Michigan Court of Appeals, 2024

People of Michigan v. Brian Dewayne McElroy

People of Michigan v. Brian Dewayne McElroy
Michigan Court of Appeals · Decided December 4, 2024

People of Michigan v. Brian Dewayne McElroy

Opinion

If this opinion indicates that it is “FOR PUBLICATION,” it is subject to revision until final publication in the Michigan Appeals Reports.

STATE OF MICHIGAN COURT OF APPEALS

PEOPLE OF THE STATE OF MICHIGAN, UNPUBLISHED December 04, 2024 Plaintiff-Appellee, 9:48 AM v No. 367703 Kent Circuit Court BRIAN DEWAYNE MCELROY, LC No. 22-004093-FH Defendant-Appellant.
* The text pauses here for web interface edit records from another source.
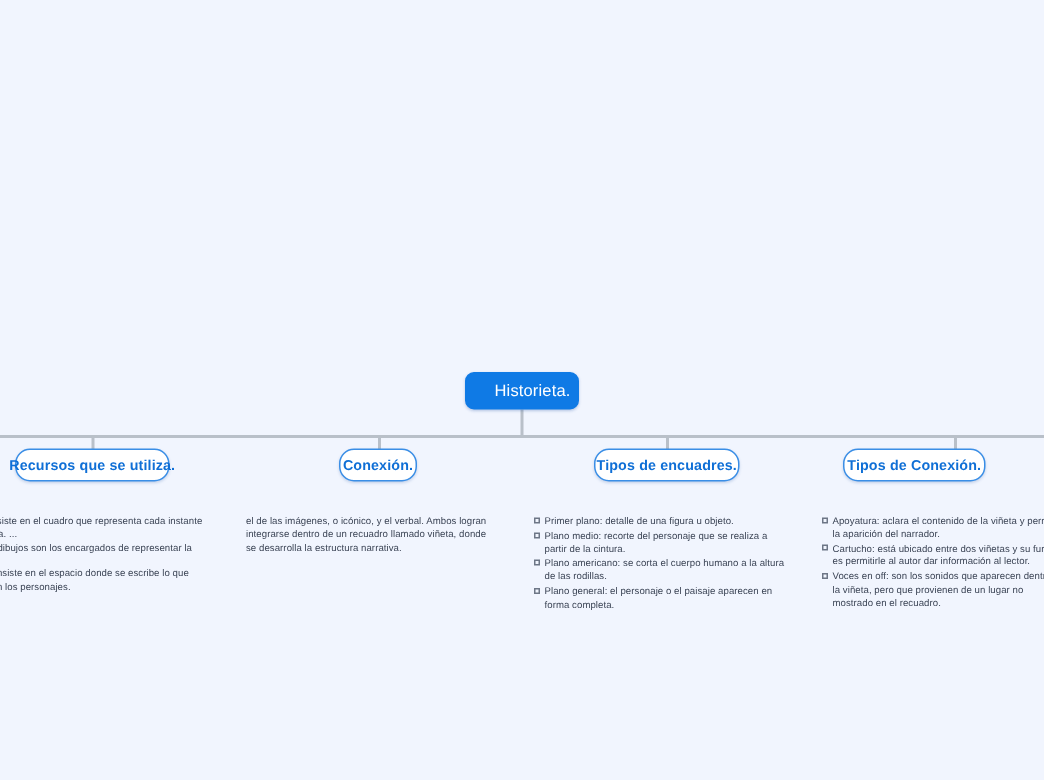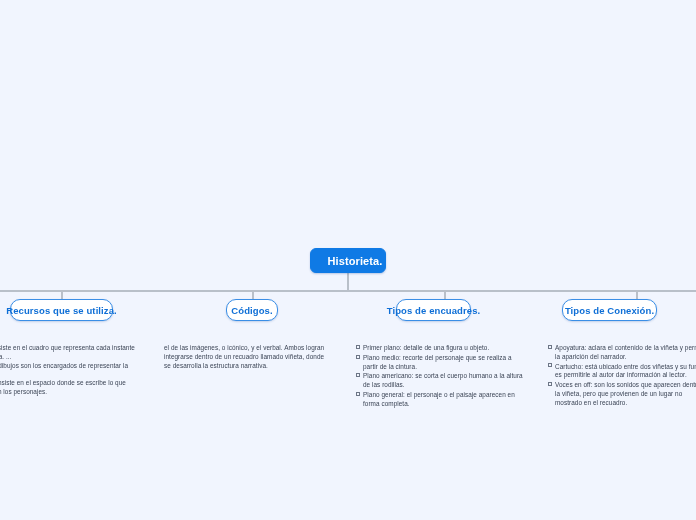--- a/index.html
+++ b/index.html
@@ -35,21 +35,21 @@
     border-radius: 6px;
     box-shadow: 0 1px 2px rgba(30, 80, 160, .28);
     display: flex;
     align-items: center;
     justify-content: center;
     box-sizing: border-box;
   }
   .root-node .root-label {
     color: #ffffff;
     font-size: 11px;
-    font-weight: bold;
+    font-weight: normal;
     letter-spacing: .1px;
     white-space: nowrap;
     margin-left: 14px;
   }
 
   
   .conn {
     position: absolute;
     background: #b9c0c9;
   }
@@ -92,21 +92,21 @@
   }
   .child-node .child-label {
     color: #0f6fd6;
     font-size: 9.5px;
     font-weight: bold;
     white-space: nowrap;
     letter-spacing: .1px;
   }
   .node-0 { left: 10px;  width: 103px; }
   .node-1 { left: 226px; width: 52px;  }
-  .node-2 { left: 396px; width: 75px;  }
+  .node-2 { left: 396px; width: 97px;  }
   .node-3 { left: 562px; width: 95px;  }
 
   
   .body-text {
     position: absolute;
     top: 344px;
     font-size: 6.4px;
     line-height: 1.38;
     color: #3b4455;
     letter-spacing: .05px;
@@ -168,21 +168,21 @@
   <div class="conn conn-v drop-3"></div>
 
   <div class="root-node">
     <span class="root-label">Historieta.</span>
   </div>
 
   <div class="child-node node-0">
     <span class="child-label">Recursos que se utiliza.</span>
   </div>
   <div class="child-node node-1">
-    <span class="child-label">Códigos.</span>
+    <span class="child-label">Conexión.</span>
   </div>
   <div class="child-node node-2">
     <span class="child-label">Tipos de encuadres.</span>
   </div>
   <div class="child-node node-3">
     <span class="child-label">Tipos de Conexión.</span>
   </div>
 
   <div class="body-text text-0">Consiste en el cuadro que representa cada instante
 orieta. ...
Before: BOONSTRA, P.J., and MURRAY and CAMERON, JJ.

PER CURIAM.

Defendant appeals, by leave granted,1 his conditional-guilty-plea sentences of 1½ to 10 years’ imprisonment for carrying a concealed weapon, MCL 750.227, 1½ to 10 years’ imprisonment for possessing a firearm as a convicted felon (felon-in-possession), MCL 750.224f, and two years for carrying a firearm during the commission of a felony (felony-firearm), MCL 750.227b. We affirm.

I. FACTUAL AND PROCEDURAL BACKGROUND This case arose after two Grand Rapids police officers observed defendant speeding in a residential area. The officers followed defendant without activating their lights, during which time they observed defendant fail to stop at a stop sign twice, and learned that the car’s registration was expired. The officers activated their lights, pulled defendant over, and conducted a traffic stop.

During the stop, the officers found what appeared to be drugs. An expanded search yielded drug paraphernalia in the car as well as a firearm under the driver’s seat, which defendant confessed belonged to him. Defendant was arrested and charged as noted.

Defendant moved to suppress all evidence from the stop. During the evidentiary hearing, defendant sought to testify on his own behalf. He also wanted to call a witness to testify to

People v McElroy, unpublished order of the Court of Appeals, entered November 6, 2023 (Docket No. 367703).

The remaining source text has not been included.